Sobre a autora: numa pré-histórica convulsão, judite canha fernandes, nasceu no Funchal em 1971 (depois foi viver para os açores, em 1979), em Portugal. é performer, feminista, curinga do teatro do oprimido e das oprimidas, escritora, bibliotecária, mãe, ativista, investigadora, fazedora de orgasmos, sem preferência particular por uma ou outra judite. dedica-se agora aos estudos literários e à descoberta do tamanho da terra. é autora de Cal (banda desenhada, com Luís Roque, 2003-2006); Abraçando o lastro e Penumbr@ (poesia, 2008) – Prémio Labjovem, O complexo das fadas (conto, 2008); M. a sede dos outros (teatro, 2011); Bemóis e bicharocos (literatura para as infâncias, com Teresa Gentil, 2012); Um passo para sul (romance, inédito, 2015) – Prémio Criar Lusofonia;  Laura (poesia, 2016) – Antologia Luso-Brasileira Ruth Campos; O mais difícil do capitalismo é encontrar o sítio onde pôr as bombas (Editora Urutau, poesia, 2017) e Curtíssimas (conto, 2017) -Prémio Nacional Editora Kazuá.

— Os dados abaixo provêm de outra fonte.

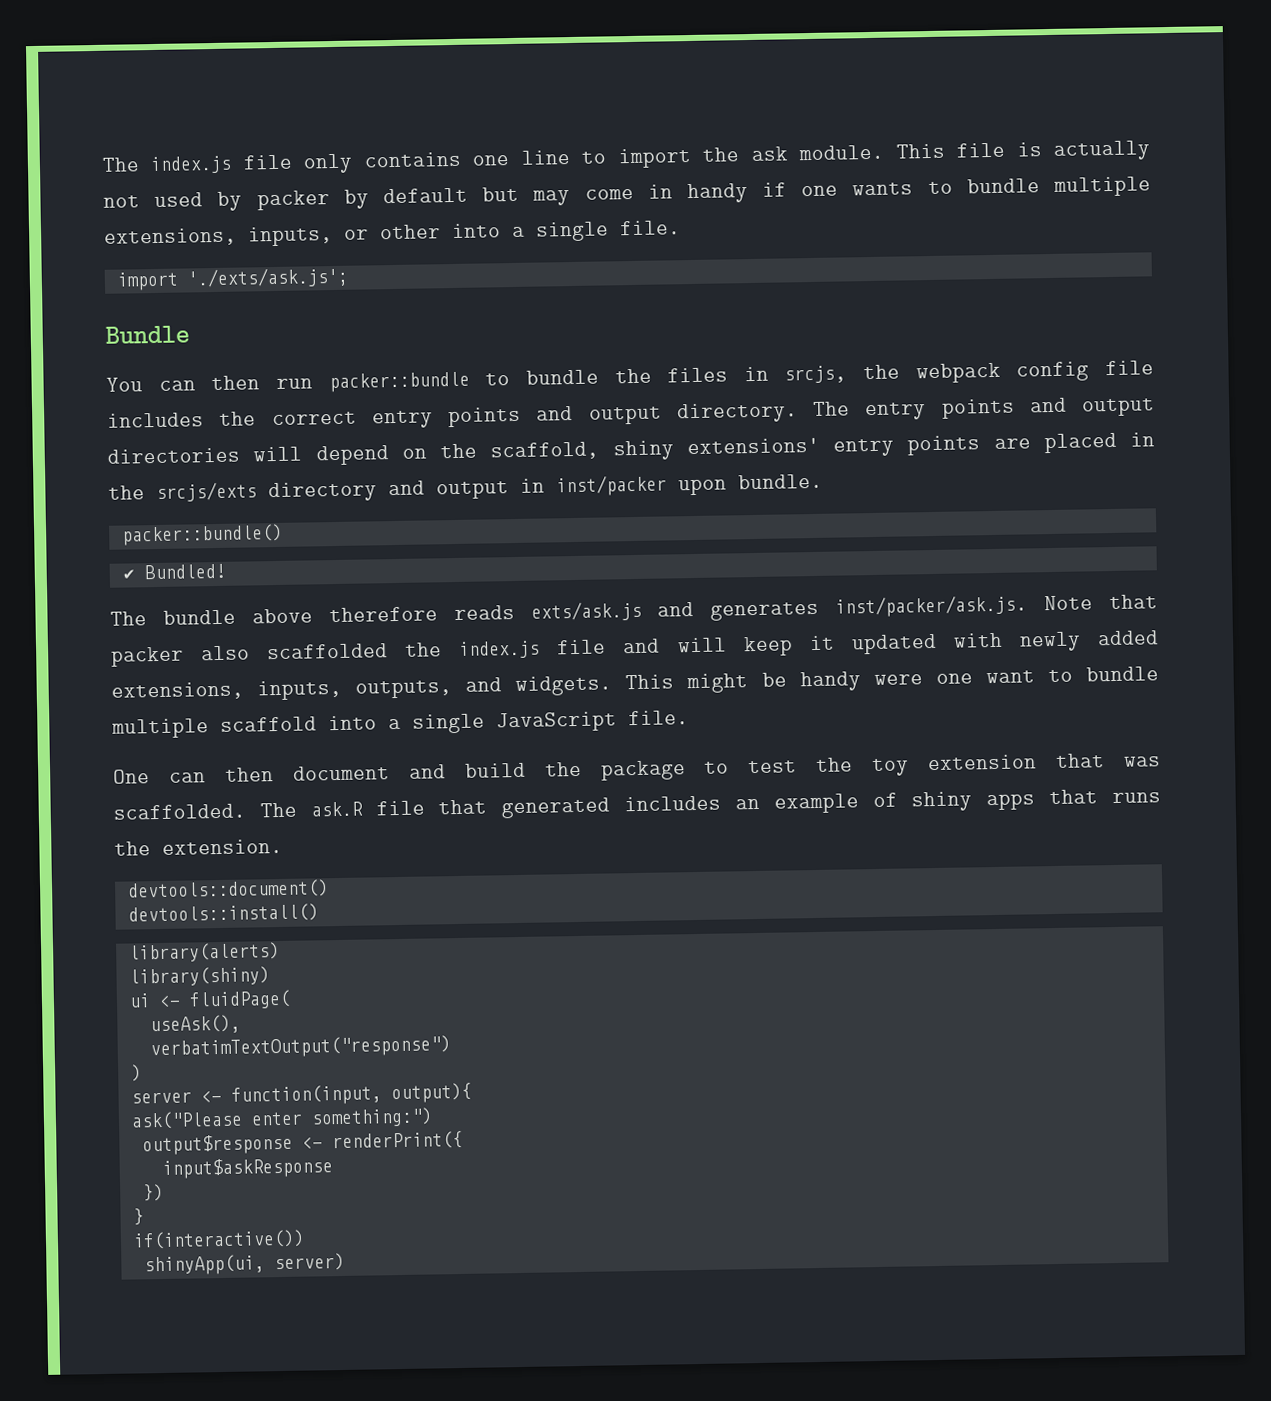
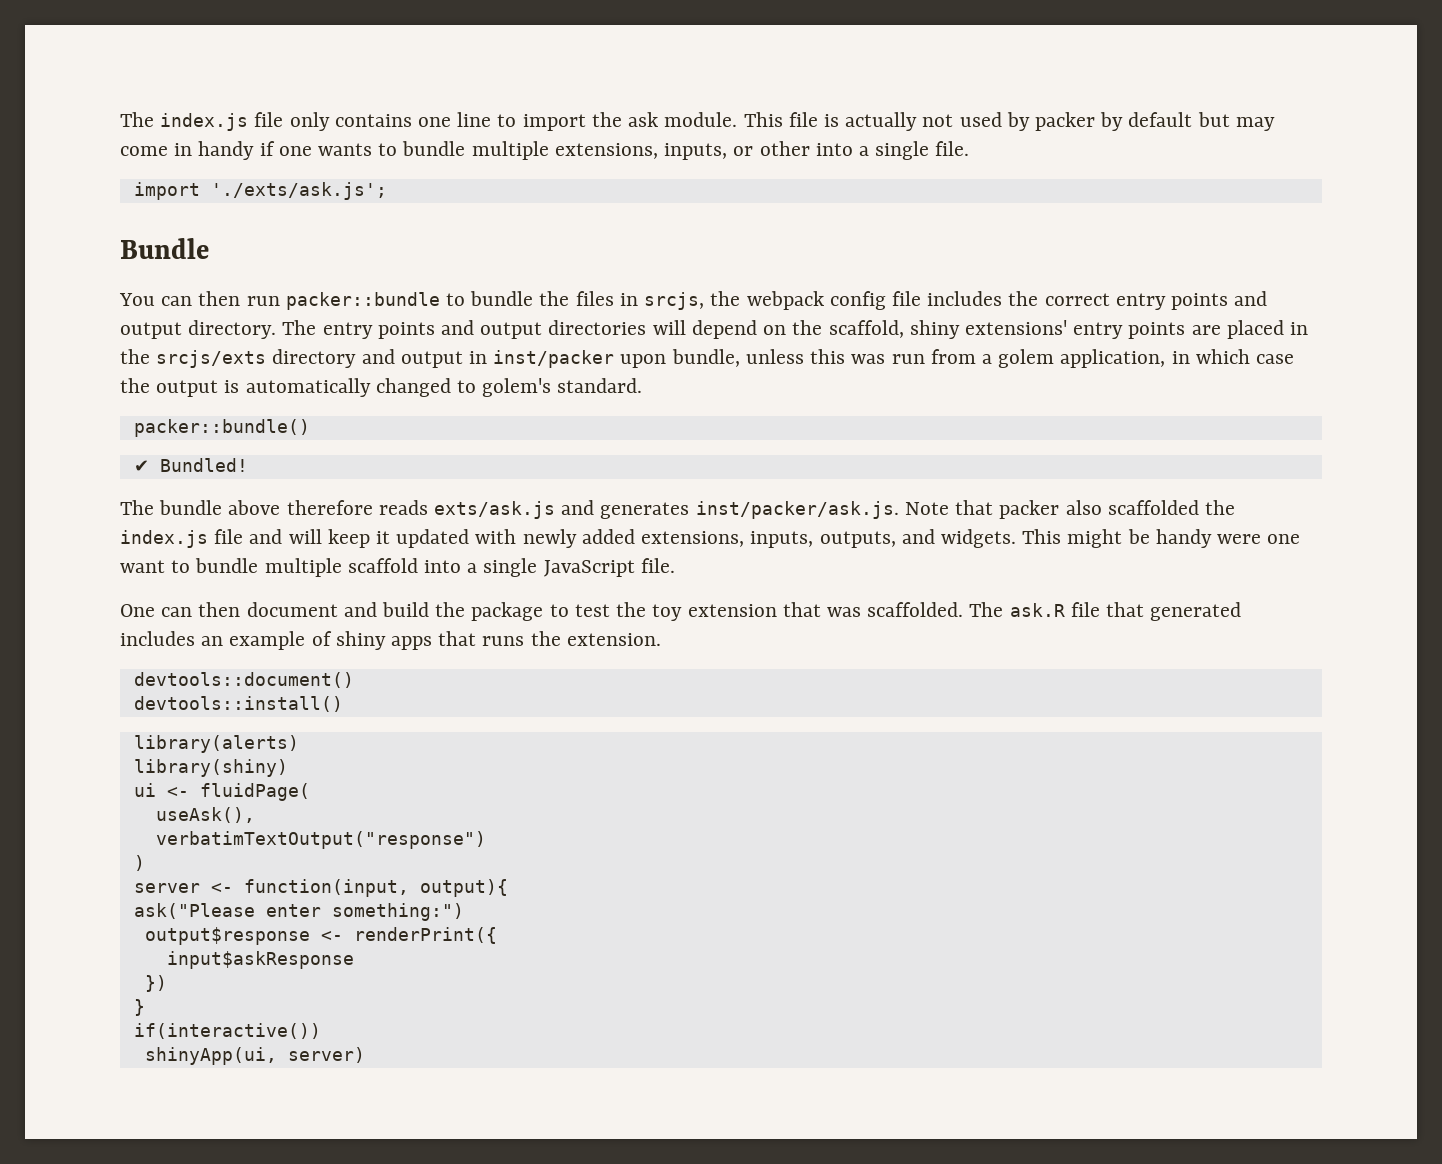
- The entry points and output directories will depend on the scaffold, shiny extensions' entry points are placed in the srcjs/exts directory and output in inst/packer upon bundle.
+ The entry points and output directories will depend on the scaffold, shiny extensions' entry points are placed in the srcjs/exts directory and output in inst/packer upon bundle, unless this was run from a golem application, in which case the output is automatically changed to golem's standard.

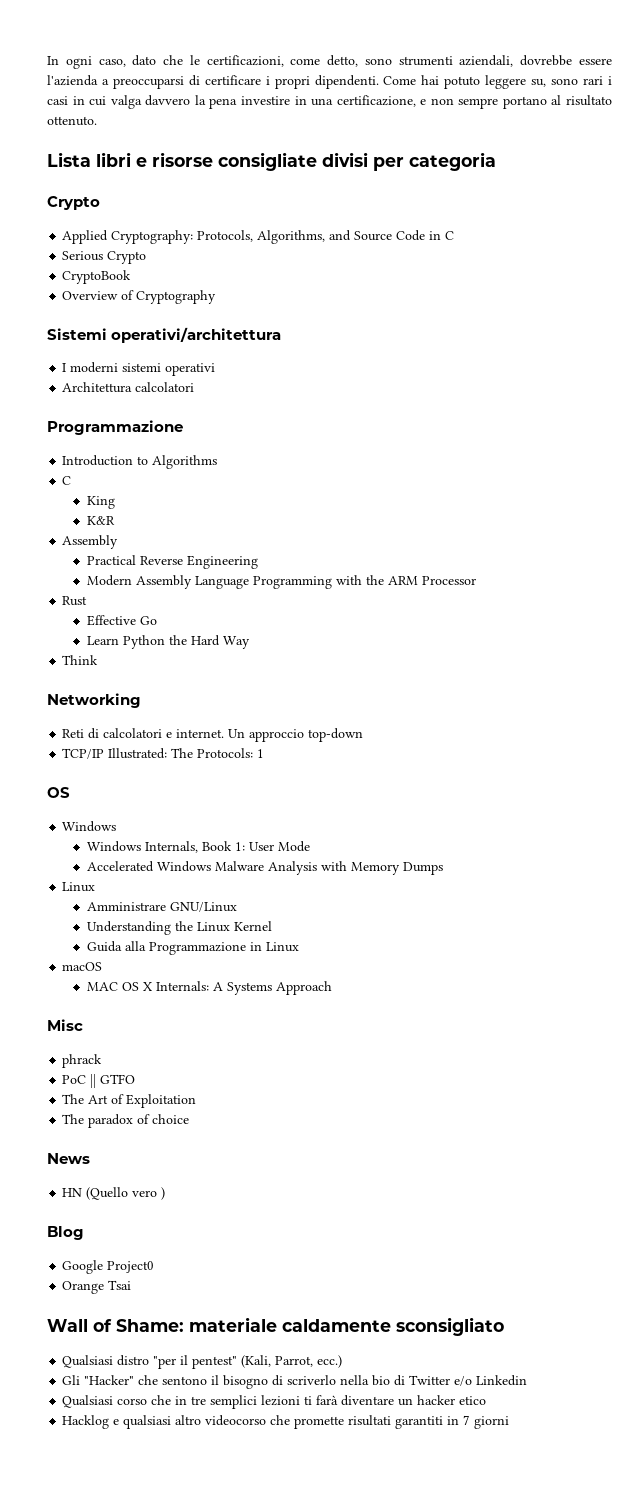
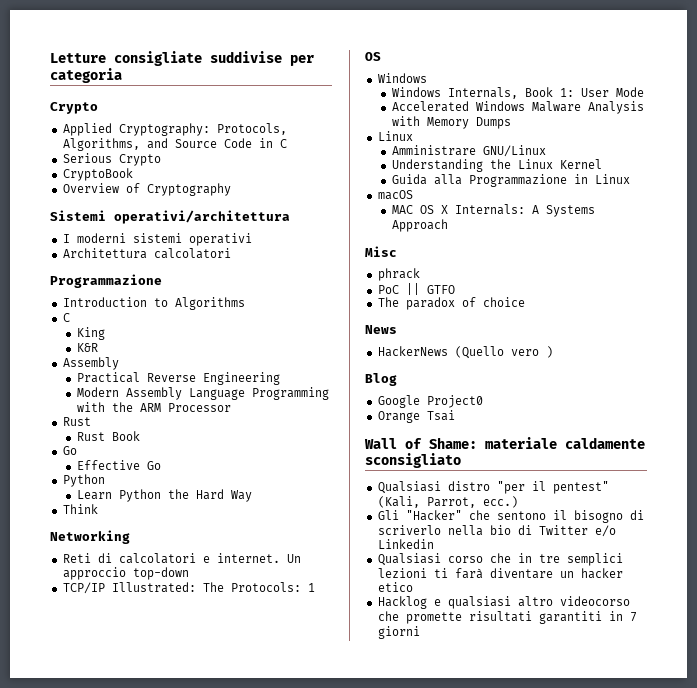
- In ogni caso, dato che le certificazioni, come detto, sono strumenti aziendali, dovrebbe essere l'azienda a preoccuparsi di certificare i propri dipendenti. Come hai potuto leggere su, sono rari i casi in cui valga davvero la pena investire in una certificazione, e non sempre portano al risultato ottenuto.
- Lista libri e risorse consigliate divisi per categoria
+ Letture consigliate suddivise per categoria
+ Rust Book
+ Go
  Effective Go
+ Python
- The Art of Exploitation
- HN (Quello vero )
+ HackerNews (Quello vero )

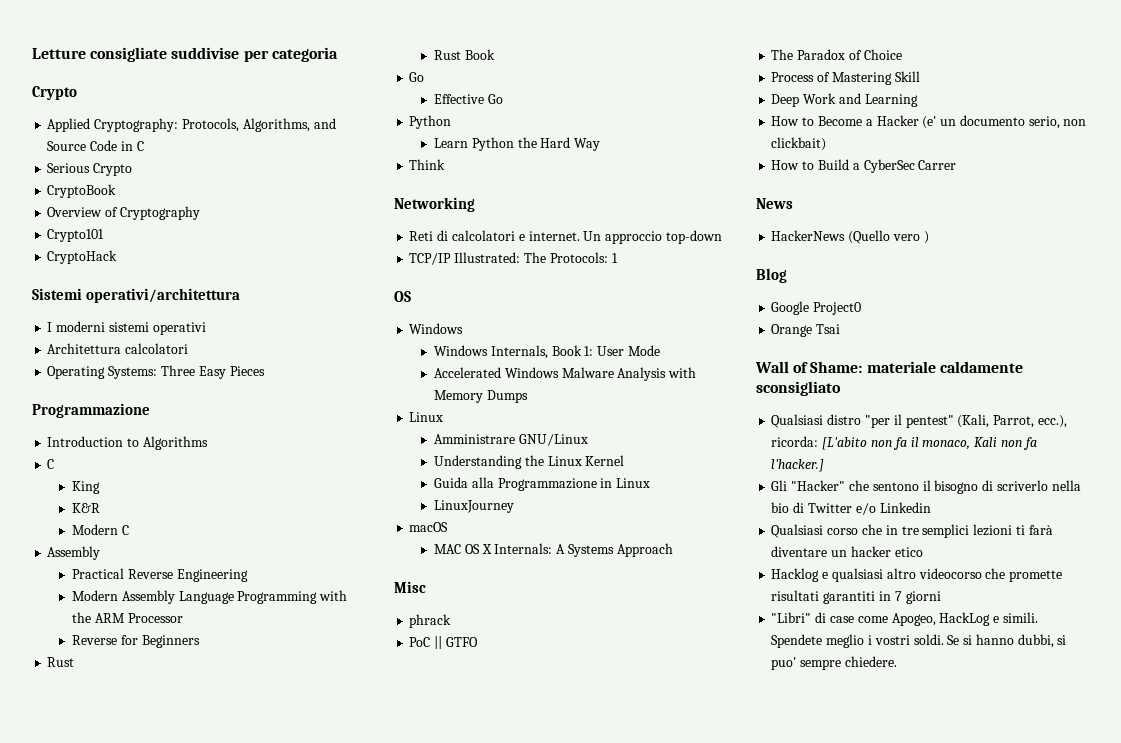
+ Crypto101
+ CryptoHack
+ Operating Systems: Three Easy Pieces
+ Modern C
+ Reverse for Beginners
+ LinuxJourney
- The paradox of choice
+ The Paradox of Choice
+ Process of Mastering Skill
+ Deep Work and Learning
+ How to Become a Hacker (e' un documento serio, non clickbait)
+ How to Build a CyberSec Carrer
- Qualsiasi distro "per il pentest" (Kali, Parrot, ecc.)
+ Qualsiasi distro "per il pentest" (Kali, Parrot, ecc.), ricorda: [L'abito non fa il monaco, Kali non fa l'hacker.]
+ "Libri" di case come Apogeo, HackLog e simili. Spendete meglio i vostri soldi. Se si hanno dubbi, si puo' sempre chiedere.

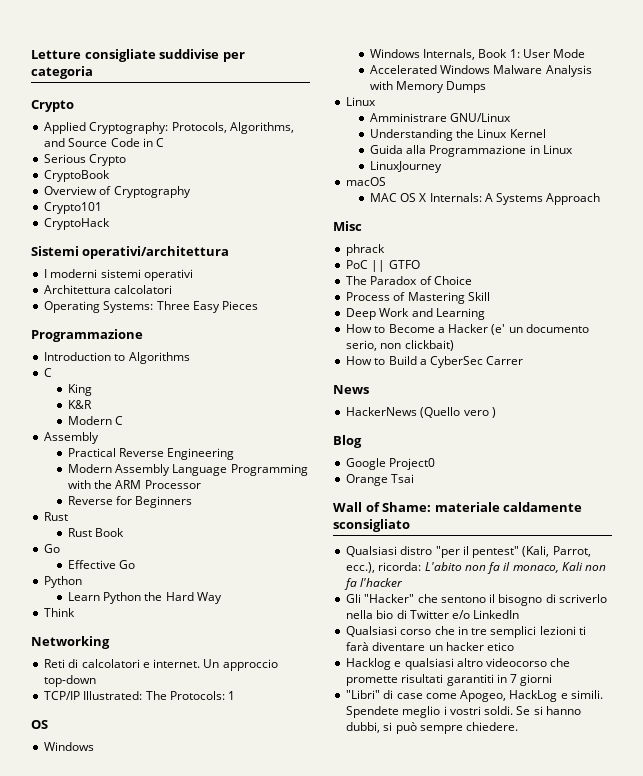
- Qualsiasi distro "per il pentest" (Kali, Parrot, ecc.), ricorda: [L'abito non fa il monaco, Kali non fa l'hacker.]
+ Qualsiasi distro "per il pentest" (Kali, Parrot, ecc.), ricorda: L'abito non fa il monaco, Kali non fa l'hacker
- Gli "Hacker" che sentono il bisogno di scriverlo nella bio di Twitter e/o Linkedin
+ Gli "Hacker" che sentono il bisogno di scriverlo nella bio di Twitter e/o LinkedIn
- Se si hanno dubbi, si puo' sempre chiedere.
+ Se si hanno dubbi, si può sempre chiedere.

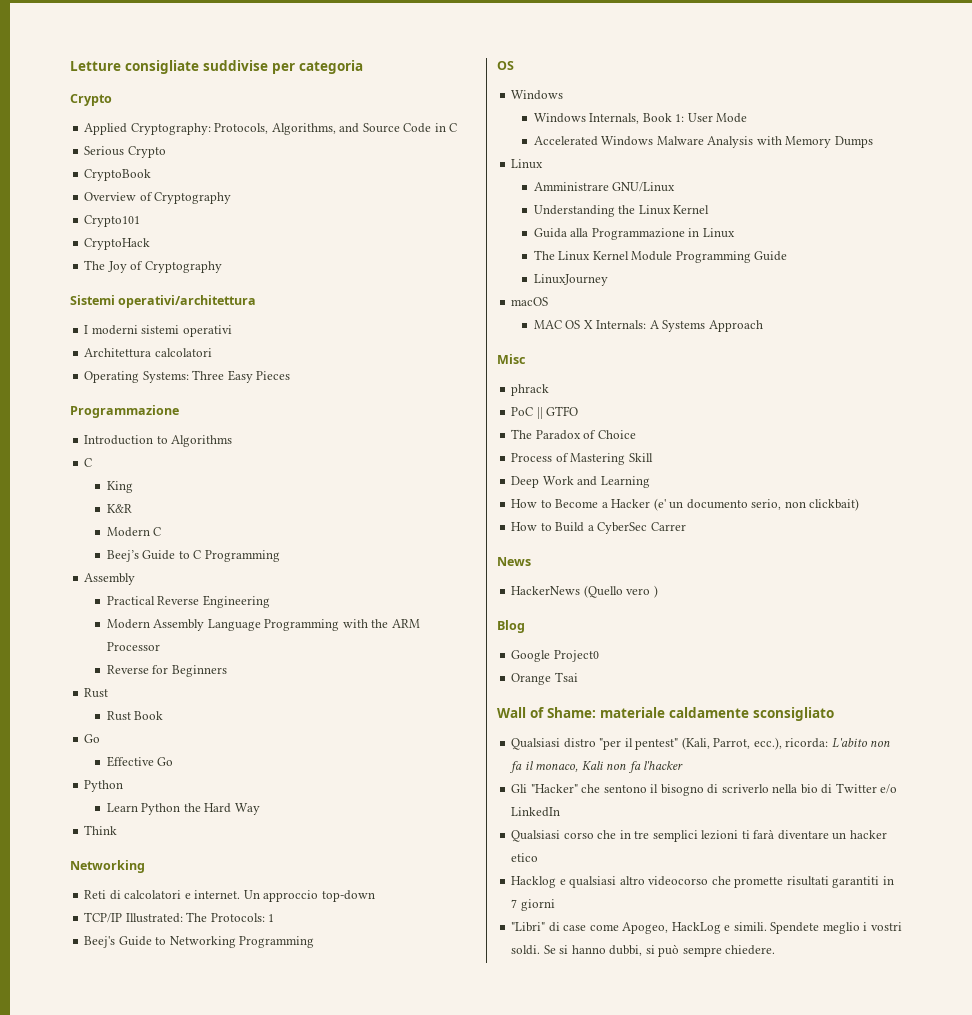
+ The Joy of Cryptography
+ Beej’s Guide to C Programming
+ Beej's Guide to Networking Programming
+ The Linux Kernel Module Programming Guide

Sobre a obra: Curtíssimas é uma série de contos curtos, em jeito de cinema, ou em jeito de provocação. Provocação ao tempo – podem ler-se a tomar um café em pé -, ao espaço – feitos que são de lugares e não lugares de vários extremos do mundo –, mas também à história e à forma como esta criou protagonismos, subalternidades, margens, centros, e uma narrativa ficcionada, frequentemente equívoca, e construtora de violentos poderes. Digamos assim, como refere um dos contos: “- Eva, já experimentaste andar de braços abertos?” Cada conto recebe ainda uma ilustração que o complementa, interpreta, acrescenta uma gargalhada.